De bijzondere voorwaarden zijn hierna onder 10. (beslissing) nader uitgewerkt. De rechtbank merkt daarbij nog op dat, nu zij gehouden is in het vonnis de duur van de opname in een zorginstelling vast te stellen, zij zal aansluiten bij het advies van 3 oktober 2019 en zal bepalen dat de opname één jaar zal duren, of zoveel korter als de reclassering in overleg met de behandelend instelling nodig vindt.

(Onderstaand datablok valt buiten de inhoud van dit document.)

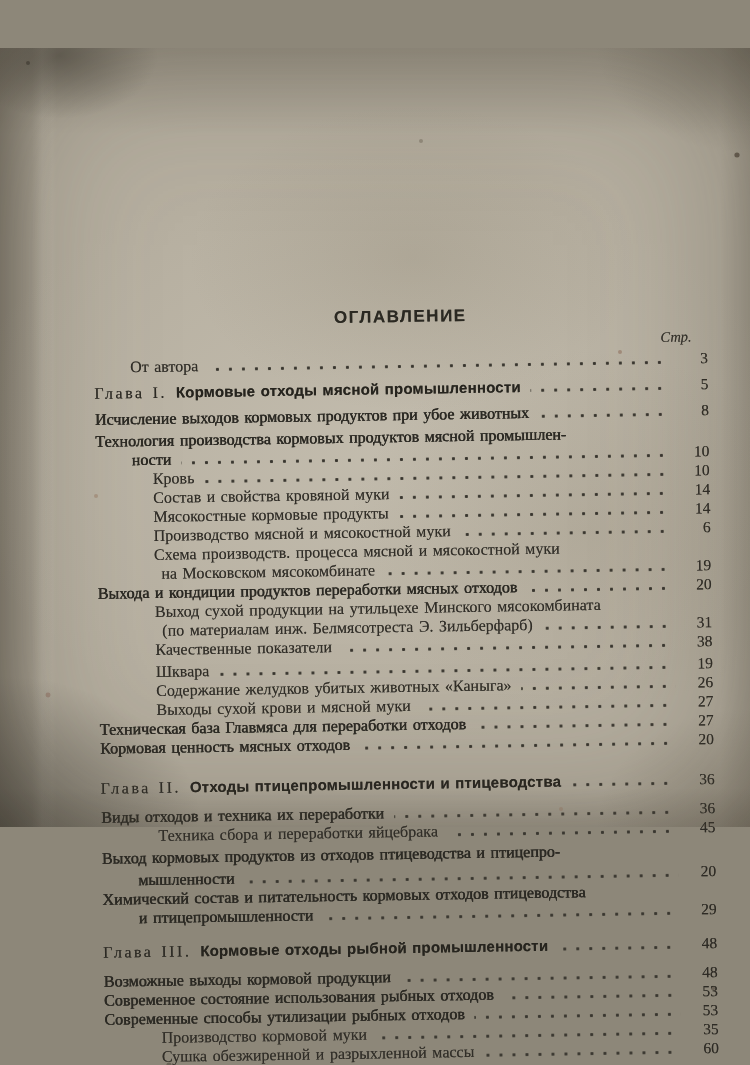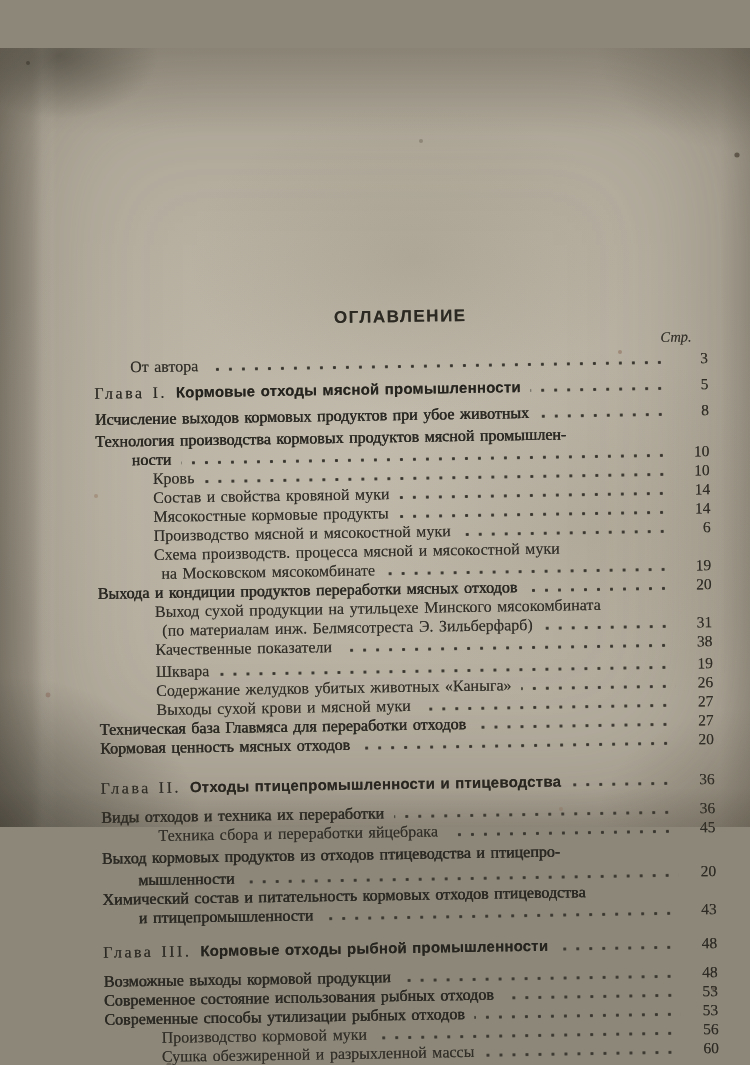--- a/index.html
+++ b/index.html
@@ -245,7 +245,7 @@
 
     <span class="txt">и птицепромышленности</span>
     <span class="leader"></span>
-    <span class="pagenum">43</span>
+    <span class="pagenum">29</span>
   </div>
         <div class="row lvl0 gap-lg chapter">
     <span class="chap-label">Глава III.</span>

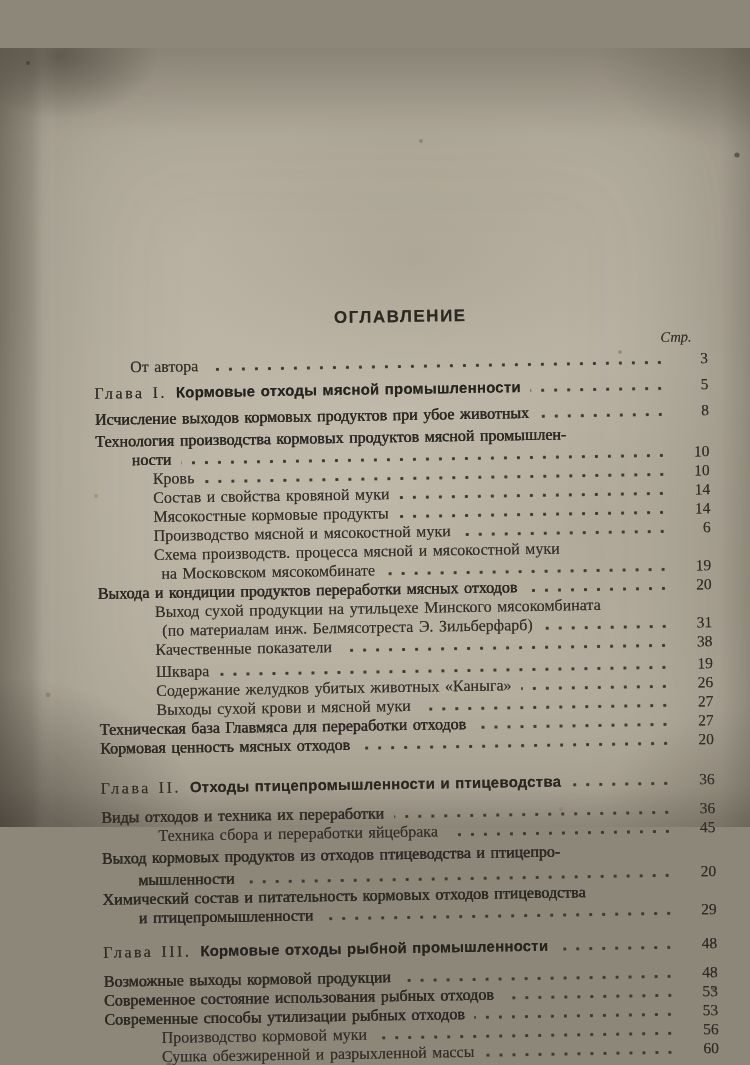--- a/index.html
+++ b/index.html
@@ -275,7 +275,7 @@
 
     <span class="txt">Производство кормовой муки</span>
     <span class="leader"></span>
-    <span class="pagenum">56</span>
+    <span class="pagenum">35</span>
   </div>
         <div class="row lvl2">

9.Toepasselijke wettelijke voorschriften

De volgende wetsartikelen zijn van toepassing:
33, 33a en 57 van het Wetboek van Strafrecht.
2, 3,10 en 11 van de Opiumwet.

10.Beslissing

De rechtbank:
Verklaart niet bewezen wat aan verdachte onder 3 is ten laste gelegd en spreekt hem daarvan vrij.
Verklaart bewezen dat verdachte de onder 1 en 2 ten laste gelegde feiten heeft begaan zoals hiervoor onder 3.3.3 weergegeven.
Verklaart niet bewezen wat aan verdachte meer of anders is ten laste gelegd dan hierboven als bewezen is aangenomen en spreekt hem daarvan vrij.
Bepaalt dat de bewezen verklaarde feiten de hierboven onder 4. vermelde strafbare feiten opleveren.
Verklaart verdachte hiervoor strafbaar.
Veroordeelt verdachte tot een gevangenisstraf voor de duur van
tweehonderdenacht (208) dagen.
Bepaalt dat de tijd die verdachte vóór de tenuitvoerlegging van dit vonnis in verzekering en voorlopige hechtenis heeft doorgebracht, bij de tenuitvoerlegging van de opgelegde gevangenisstraf in mindering wordt gebracht, voor zover die tijd niet reeds op een andere straf in mindering is gebracht.
Verklaart verbeurd: de goederen met de nummers 3 t/m 5 op de lijst van inbeslaggenomen voorwerpen.
Gelast de teruggave aan verdachte van: de goederen met de nummers 1, 2 en 6 op de lijst van inbeslaggenomen voorwerpen.
Verlengt de bij vonnis van de rechtbank in Alkmaar van 30 april 2018 in de zaak met parketnummer 15/800194-17 opgelegde proeftijd, verbonden aan de niet ten uitvoer gelegde gevangenisstraf voor de duur van 365 dagen, met één jaar.
Wijzigt de bij voormeld vonnis opgelegde bijzondere voorwaarden in die zin dat de voorwaarden thans komen te luiden, dat verdachte:
  • zich laat opnemen in FPA Heiloo van GGZ NHN. De opname start op
  • tijdens het klinische traject wordt verdachte gezien door een toezichthouder van de GGZ reclassering in die regio. Na het beëindigen van de opname zal het toezicht ambulant worden voortgezet. De contactfrequentie wordt door de toezichthouder bepaald en duurt zolang als deze dit nodig acht;
  • meewerkt aan controle van het gebruik van drugs om het middelengebruik te beheersen. De reclassering kan urineonderzoek en ademonderzoek (blaastest) gebruiken voor de controle. De reclassering bepaalt hoe vaak verdachte wordt gecontroleerd.
Heft op het bevel tot voorlopige hechtenis van verdachte met ingang van het tijdstip waarop de duur van die voorlopige hechtenis gelijk wordt aan de duur van de opgelegde gevangenisstraf, zijnde 1 november 2019 op het moment dat verdachte – nadat hij zich door de Dienst Vervoer & Ondersteuning (DV&O) heeft laten vervoeren – wordt opgenomen in de FPA Heiloo van GGZ NHN.
Samenstelling rechtbank en uitspraakdatum
Dit vonnis is gewezen door:
mr. E.M. van Poecke, voorzitter,
mr. P.H.B. Littooy en N.O.P. Roché, rechters,
in tegenwoordigheid van de griffier mr. L.A. Spoelstra,
en uitgesproken op de openbare terechtzitting van 24 oktober 2019.
mr. E.M. van Poecke is buiten staat dit vonnis mede te ondertekenen.